Sur Instagram, sur Facebook, une publicité montre un homme qui se déclare « changé » grâce à de la testostérone. Il porte des haltères, il est souriant… Ce que la publication ne dit pas, c’est que l’homme est en réalité un acteur et qu’il n’a jamais pris le traitement dont il est question. Ni que la testostérone n’est préconisée que pour des hommes présentant des problèmes spécifiques, ni qu’elle entraîne des risques accrus au niveau cardiaque.

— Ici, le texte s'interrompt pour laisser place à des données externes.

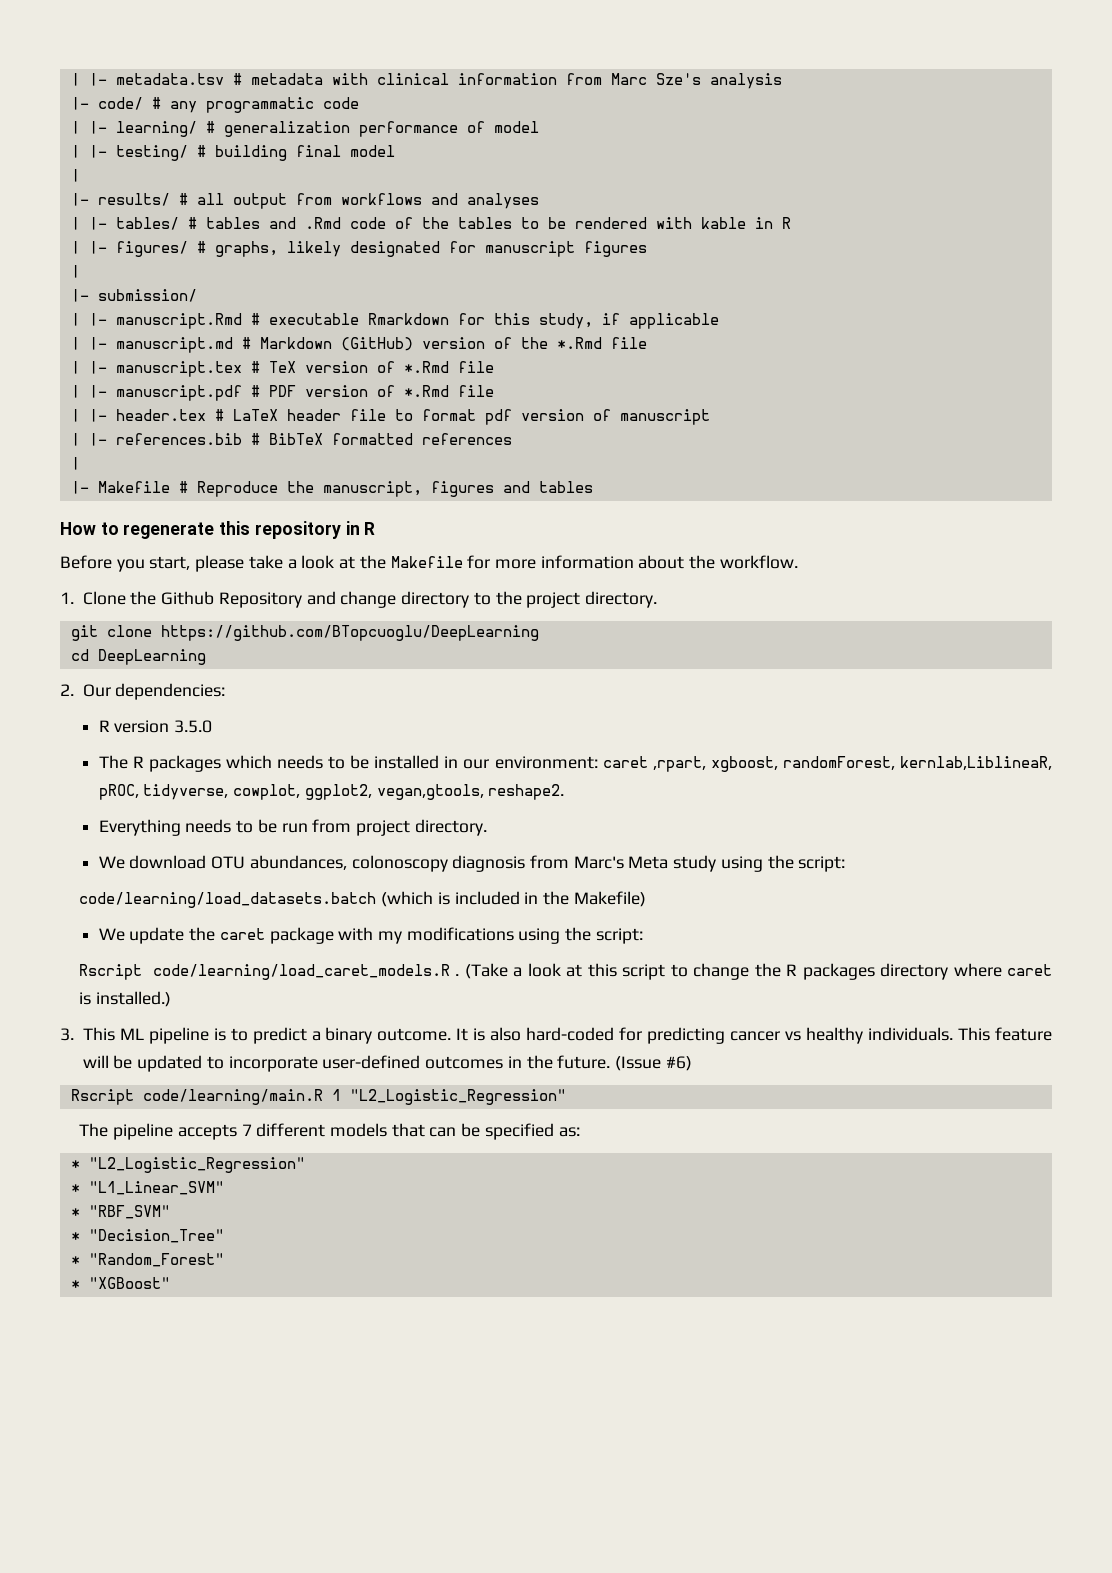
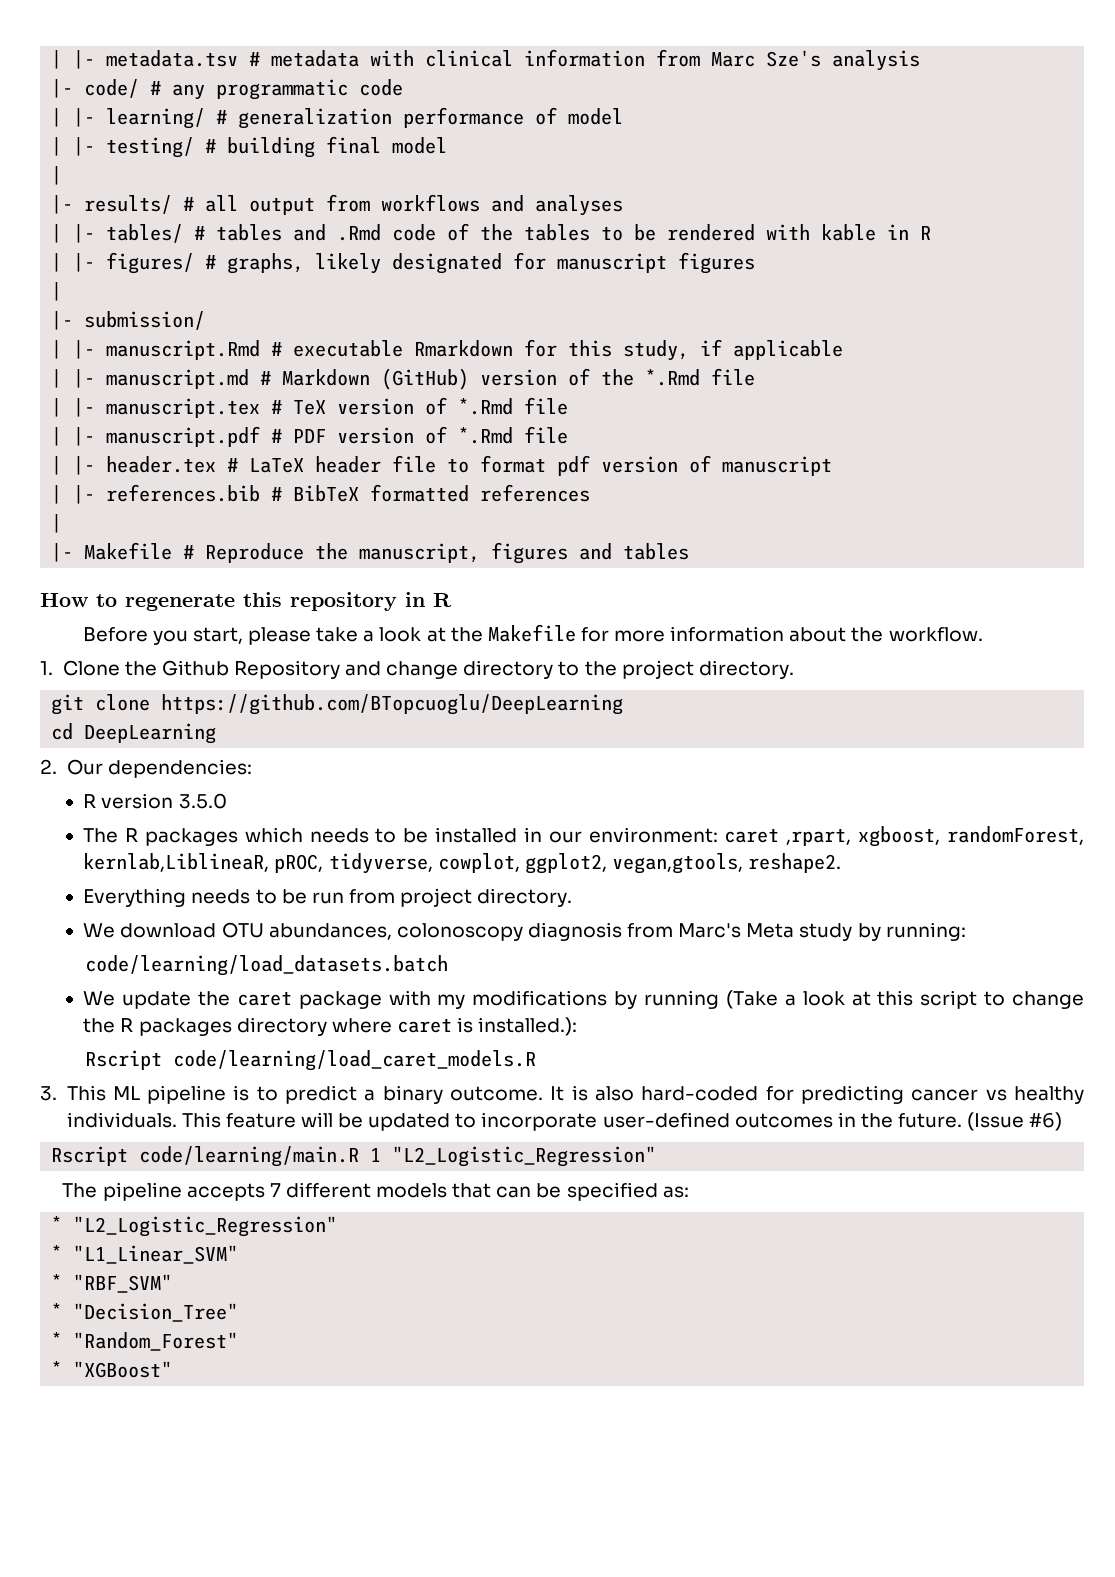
[720,855,846,872] [79,891,646,908] using the script: // code/learning/load_datasets.batch (which is included in the Makefile) -> [857,922,966,941] [84,955,448,976] by running: // code/learning/load_datasets.batch
[518,927,643,944] [79,964,460,980] using the script: // Rscript code/learning/load_caret_models.R . -> [614,990,720,1009] by running
[96,991,172,1007] installed.) -> [478,1017,578,1036] [84,1050,536,1071] installed.): // Rscript code/learning/load_caret_models.R

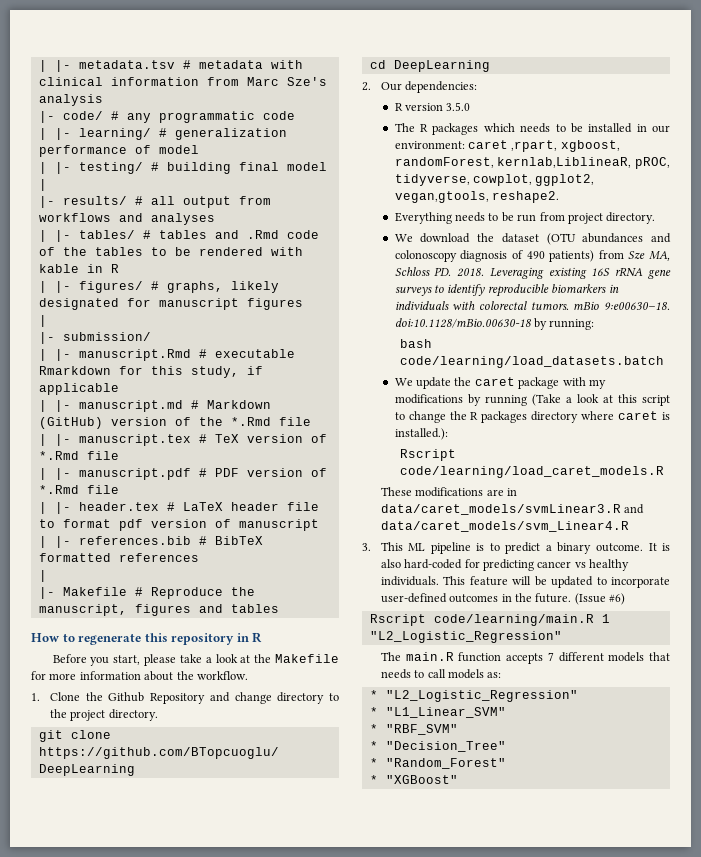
[221,922,853,941] OTU abundances, colonoscopy diagnosis from Marc's Meta study -> [477,233,671,245] [394,250,670,262] [394,267,671,279] [394,284,619,297] [394,301,670,310] [394,318,532,328] the dataset (OTU abundances and colonoscopy diagnosis of 490 patients) from Sze MA, Schloss PD. 2018. Leveraging existing 16S rRNA gene surveys to identify reproducible biomarkers in individuals with colorectal tumors. mBio 9:e00630–18. doi:10.1128/mBio.00630-18
(966, 931) none -> [399,339,432,348] bash
(536, 1060) none -> [380,487,518,497] [380,504,645,515] [380,521,629,532] // These modifications are in data/caret_models/svmLinear3.R and data/caret_models/svm_Linear4.R
[102,1182,182,1201] pipeline -> [405,652,502,662] main.R function
[496,1182,658,1201] can be specified -> [380,669,485,679] needs to call models

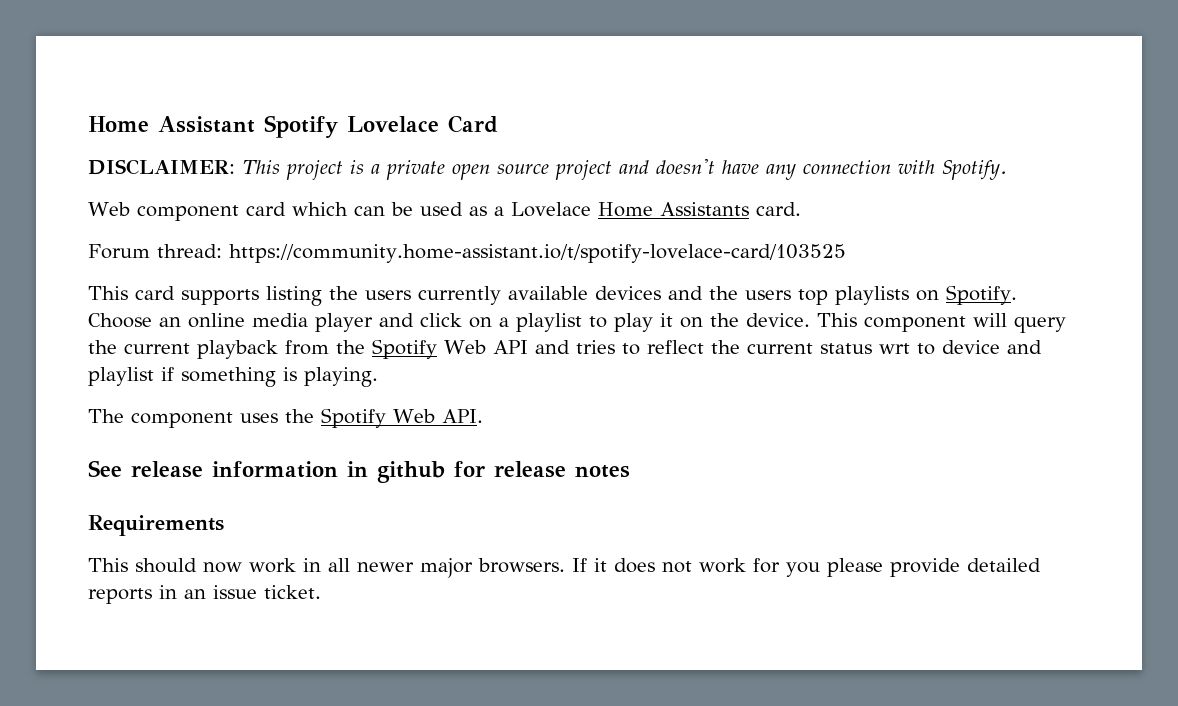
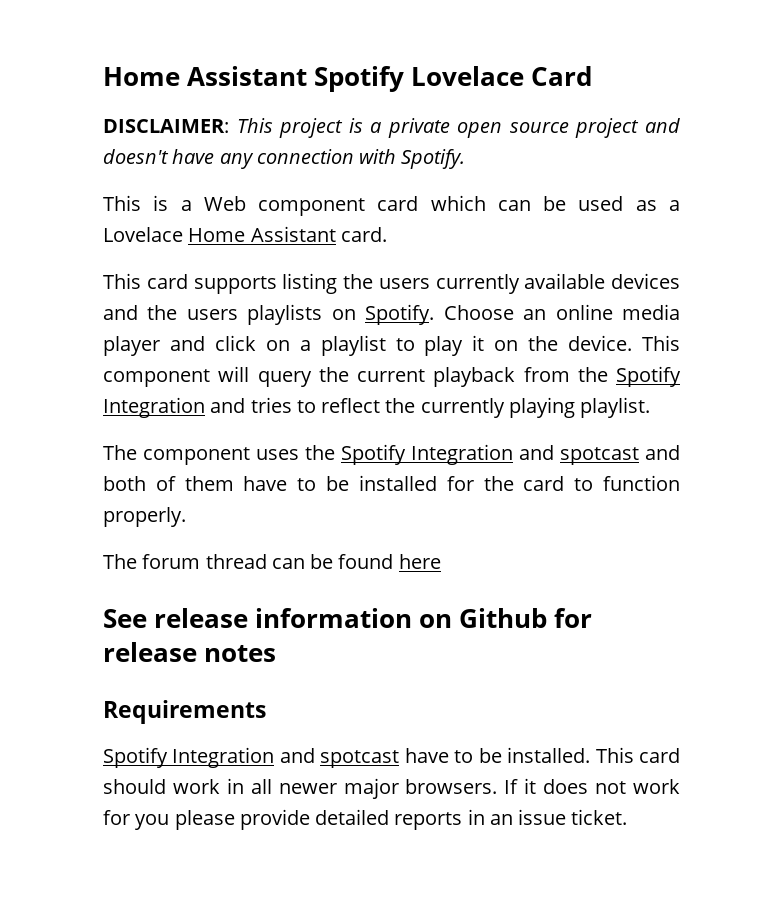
(1007, 170) none -> [103,195,192,211] This is a
[659,202,749,216] Assistants -> [250,226,336,242] Assistant
[88,244,846,263] // Forum thread: https://community.home-assistant.io/t/spotify-lovelace-card/103525 -> (387, 234) none
[798,289,828,305] top -> (238, 314) none
[444,340,528,354] Web API -> [103,397,205,418] Integration
[746,340,1042,355] [88,367,378,387] current status wrt to device and playlist if something is playing. -> [420,397,651,418] currently playing playlist.
[393,409,483,423] Web API. -> [411,444,680,465] [103,475,680,491] [103,507,186,527] [103,554,441,569] Integration and spotcast and both of them have to be installed for the card to function properly. // The forum thread can be found here
[347,461,445,483] in github -> [419,608,548,628] on Github
[88,558,242,573] This should now -> [103,747,681,768] [103,779,166,794] Spotify Integration and spotcast have to be installed. This card should

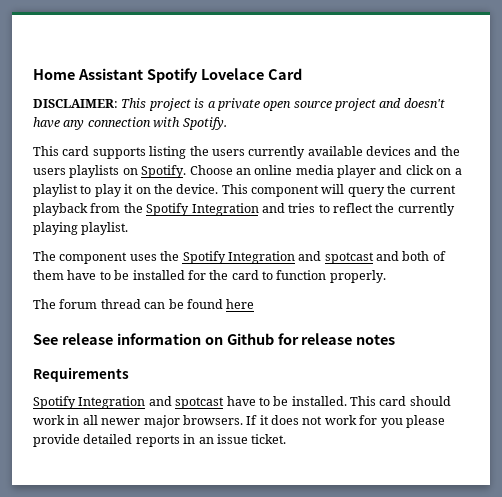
[103,195,680,216] [103,226,387,242] // This is a Web component card which can be used as a Lovelace Home Assistant card. -> (227, 123) none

Une enquête du Wall Street Journal revient sur le business juteux de ces publicités qui, tout en s’arrangeant avec la réalité, ont permis de faire grossir la clientèle d’entreprise de télémédecine spécialisée dans la santé mentale. De 10 millions de dollars en 2020, celles-ci sont passées à 100 millions de dollars de budget publicitaire sur les réseaux sociaux en 2021. Parmi les publications de vingt entreprises de ce type analysées pendant un mois, 2 100 ont fait la promotion de substances encadrées par les autorités américaines, parmi lesquelles la testostérone ou la kétamine. En l’absence de contrôle, une série d’employés et de patients interrogés par le journal rapportent avoir constaté des abus.